Color the atomic ayatollahs happy. Today, Russia’s Foreign Ministry announced that the country had begun supplying nuclear fuel for Iran’s Russian-designed power station at Bushehr. The shipment of enriched uranium will take place in several stages over the course of two months. The first delivery—weighing 80 tons—was completed this Sunday.
Sundays are now lucky for Tehran. The previous Sunday Sinopec Group, one of Beijing’s state energy giants, signed a $2 billion final contract with Iran’s oil ministry to develop the massive Yadavaran field in the southwestern part of the country.
The inking of the Chinese deal comes more than three years after the initial agreement. Moscow’s delivery of uranium was postponed for about nine months. Why the long delays? Atomstroyexport, the Russian state monopoly, blames Iran’s failure to make payments, and Sinopec cites disagreements over rates of return on its investment. Yet whatever is the truth, both long-running squabbles were indisputably—and I would add “miraculously”—settled within days after the issuance of the National Intelligence Estimate on Iran’s nuclear intentions and capabilities.
The most important finding of the NIE relates to Iran’s susceptibility to pressure. Referring to the regime’s nuclear weapons program, the estimate states: “Our assessment that the program probably was halted primarily in response to international pressure suggests Iran may be more vulnerable to influence on the issue than we judged previously.” If in fact this judgment is correct, then it follows that a failure to maintain such pressure could lead to a restarting of Iran’s covert efforts to weaponize the atom. (Here contentions blogger Emanuele Ottolenghi comes to a similar conclusion.) These recent deals with Russia and China, therefore, look like green lights that get the nuclear weapons program back on track (assuming, of course, that it ever went into remission in the first place).

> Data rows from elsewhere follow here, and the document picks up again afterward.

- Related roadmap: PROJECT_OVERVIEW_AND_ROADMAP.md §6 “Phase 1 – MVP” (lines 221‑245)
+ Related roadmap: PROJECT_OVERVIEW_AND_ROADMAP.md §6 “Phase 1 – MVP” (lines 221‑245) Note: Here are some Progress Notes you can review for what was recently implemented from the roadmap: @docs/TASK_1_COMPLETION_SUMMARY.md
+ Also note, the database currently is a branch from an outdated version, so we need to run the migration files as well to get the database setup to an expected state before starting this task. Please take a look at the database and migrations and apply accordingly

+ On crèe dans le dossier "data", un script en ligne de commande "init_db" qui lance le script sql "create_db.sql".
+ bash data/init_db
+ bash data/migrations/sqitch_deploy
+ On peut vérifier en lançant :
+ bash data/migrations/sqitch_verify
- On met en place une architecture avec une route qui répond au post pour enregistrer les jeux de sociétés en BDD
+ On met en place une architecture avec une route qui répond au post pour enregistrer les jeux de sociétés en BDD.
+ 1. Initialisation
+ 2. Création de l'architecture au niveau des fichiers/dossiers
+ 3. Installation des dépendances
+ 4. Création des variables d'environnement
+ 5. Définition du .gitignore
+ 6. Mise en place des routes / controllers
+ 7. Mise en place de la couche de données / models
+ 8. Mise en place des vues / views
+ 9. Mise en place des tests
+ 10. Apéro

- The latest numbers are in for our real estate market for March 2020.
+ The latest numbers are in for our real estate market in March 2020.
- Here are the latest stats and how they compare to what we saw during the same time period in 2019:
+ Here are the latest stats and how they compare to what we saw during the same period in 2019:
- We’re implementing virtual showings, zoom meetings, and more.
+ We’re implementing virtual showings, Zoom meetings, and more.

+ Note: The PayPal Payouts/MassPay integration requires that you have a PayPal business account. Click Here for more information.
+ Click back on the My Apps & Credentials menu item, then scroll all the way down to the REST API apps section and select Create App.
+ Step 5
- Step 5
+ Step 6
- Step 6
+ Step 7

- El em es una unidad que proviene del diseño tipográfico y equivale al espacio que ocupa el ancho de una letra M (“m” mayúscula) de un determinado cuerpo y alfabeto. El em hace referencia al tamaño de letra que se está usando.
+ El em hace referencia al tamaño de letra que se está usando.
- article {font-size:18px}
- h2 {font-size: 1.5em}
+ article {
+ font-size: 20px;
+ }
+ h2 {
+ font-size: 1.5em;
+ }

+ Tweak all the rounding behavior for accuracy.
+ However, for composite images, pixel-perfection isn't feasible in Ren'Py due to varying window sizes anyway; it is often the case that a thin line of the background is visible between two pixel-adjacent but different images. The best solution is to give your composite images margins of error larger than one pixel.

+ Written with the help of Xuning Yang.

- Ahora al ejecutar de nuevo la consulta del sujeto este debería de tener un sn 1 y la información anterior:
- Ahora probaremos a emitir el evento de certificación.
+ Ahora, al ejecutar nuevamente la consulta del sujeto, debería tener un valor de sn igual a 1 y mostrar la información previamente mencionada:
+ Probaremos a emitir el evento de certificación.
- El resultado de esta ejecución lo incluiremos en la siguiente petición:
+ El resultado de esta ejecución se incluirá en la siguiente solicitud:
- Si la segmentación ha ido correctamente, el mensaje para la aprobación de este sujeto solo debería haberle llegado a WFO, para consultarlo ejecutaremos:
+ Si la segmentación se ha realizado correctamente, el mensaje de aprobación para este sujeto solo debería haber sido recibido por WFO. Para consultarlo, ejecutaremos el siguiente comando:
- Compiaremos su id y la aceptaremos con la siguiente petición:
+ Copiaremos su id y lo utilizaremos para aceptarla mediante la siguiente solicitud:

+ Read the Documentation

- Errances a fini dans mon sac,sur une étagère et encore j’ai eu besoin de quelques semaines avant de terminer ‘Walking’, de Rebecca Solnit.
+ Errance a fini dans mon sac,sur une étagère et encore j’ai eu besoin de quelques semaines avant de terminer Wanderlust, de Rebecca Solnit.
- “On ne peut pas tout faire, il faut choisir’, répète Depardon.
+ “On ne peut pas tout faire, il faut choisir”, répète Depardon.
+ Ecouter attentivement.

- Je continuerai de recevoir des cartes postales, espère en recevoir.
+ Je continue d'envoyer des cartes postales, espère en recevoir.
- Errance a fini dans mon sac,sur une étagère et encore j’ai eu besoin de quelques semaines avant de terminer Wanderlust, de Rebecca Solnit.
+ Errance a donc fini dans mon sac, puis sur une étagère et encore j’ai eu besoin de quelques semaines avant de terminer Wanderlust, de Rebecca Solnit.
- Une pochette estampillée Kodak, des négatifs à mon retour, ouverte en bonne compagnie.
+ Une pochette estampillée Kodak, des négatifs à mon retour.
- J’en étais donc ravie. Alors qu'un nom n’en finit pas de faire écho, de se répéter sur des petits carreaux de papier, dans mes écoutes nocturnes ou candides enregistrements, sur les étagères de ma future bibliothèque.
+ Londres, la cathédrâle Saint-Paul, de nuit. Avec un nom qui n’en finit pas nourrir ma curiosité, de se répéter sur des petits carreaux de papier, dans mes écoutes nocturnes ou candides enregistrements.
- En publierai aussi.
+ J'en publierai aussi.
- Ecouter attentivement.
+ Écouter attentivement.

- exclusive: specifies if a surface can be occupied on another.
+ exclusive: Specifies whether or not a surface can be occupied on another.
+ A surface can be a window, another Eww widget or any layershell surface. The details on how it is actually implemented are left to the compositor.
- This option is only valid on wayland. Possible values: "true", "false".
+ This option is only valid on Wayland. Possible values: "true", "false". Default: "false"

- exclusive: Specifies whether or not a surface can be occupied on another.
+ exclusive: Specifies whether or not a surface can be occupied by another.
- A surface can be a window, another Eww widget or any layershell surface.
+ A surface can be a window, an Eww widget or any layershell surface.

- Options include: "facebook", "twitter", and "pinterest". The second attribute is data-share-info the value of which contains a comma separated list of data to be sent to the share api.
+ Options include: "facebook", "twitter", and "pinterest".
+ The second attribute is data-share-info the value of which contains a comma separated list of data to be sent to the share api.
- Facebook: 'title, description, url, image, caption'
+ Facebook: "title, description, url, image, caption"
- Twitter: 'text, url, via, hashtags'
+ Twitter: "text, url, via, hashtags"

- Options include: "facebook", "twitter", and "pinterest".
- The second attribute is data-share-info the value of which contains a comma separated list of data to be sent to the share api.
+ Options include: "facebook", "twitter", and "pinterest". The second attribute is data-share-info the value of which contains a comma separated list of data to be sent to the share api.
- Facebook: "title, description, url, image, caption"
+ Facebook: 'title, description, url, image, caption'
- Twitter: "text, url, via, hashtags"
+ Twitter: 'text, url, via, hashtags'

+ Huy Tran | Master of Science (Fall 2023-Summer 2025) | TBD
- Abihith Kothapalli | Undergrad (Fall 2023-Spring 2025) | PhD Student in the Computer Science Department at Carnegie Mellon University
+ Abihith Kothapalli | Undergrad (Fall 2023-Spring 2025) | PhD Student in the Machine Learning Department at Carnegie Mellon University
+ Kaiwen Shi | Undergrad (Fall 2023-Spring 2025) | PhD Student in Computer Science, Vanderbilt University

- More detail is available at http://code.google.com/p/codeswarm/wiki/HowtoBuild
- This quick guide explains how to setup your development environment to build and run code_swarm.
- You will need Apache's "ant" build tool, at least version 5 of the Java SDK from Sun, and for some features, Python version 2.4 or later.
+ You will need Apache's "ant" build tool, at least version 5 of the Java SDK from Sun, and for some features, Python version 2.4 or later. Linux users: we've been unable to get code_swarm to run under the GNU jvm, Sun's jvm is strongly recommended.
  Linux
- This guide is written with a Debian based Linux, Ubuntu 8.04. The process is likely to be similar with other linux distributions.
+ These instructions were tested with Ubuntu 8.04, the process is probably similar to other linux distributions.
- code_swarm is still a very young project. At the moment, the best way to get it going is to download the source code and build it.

If nothing is done to undo Iran’s business contacts with Russia and China, it will become exceedingly difficult to convince Europe and Japan to curtail their commercial relations with the Islamic Republic. After all, the Russians and the Chinese will fill any order, make any purchase, or commit to any investment that others refuse. Iran is still under two sets of UN sanctions, and, whatever they say, the Russians and the Chinese are helping the ayatollahs weather them.
Can Washington convince Russia and China to end their commercial relations with Iran and rally the rest of the international community? To borrow the stilted phrasing of the NIE, I judge with high confidence that this is the critical question of our time.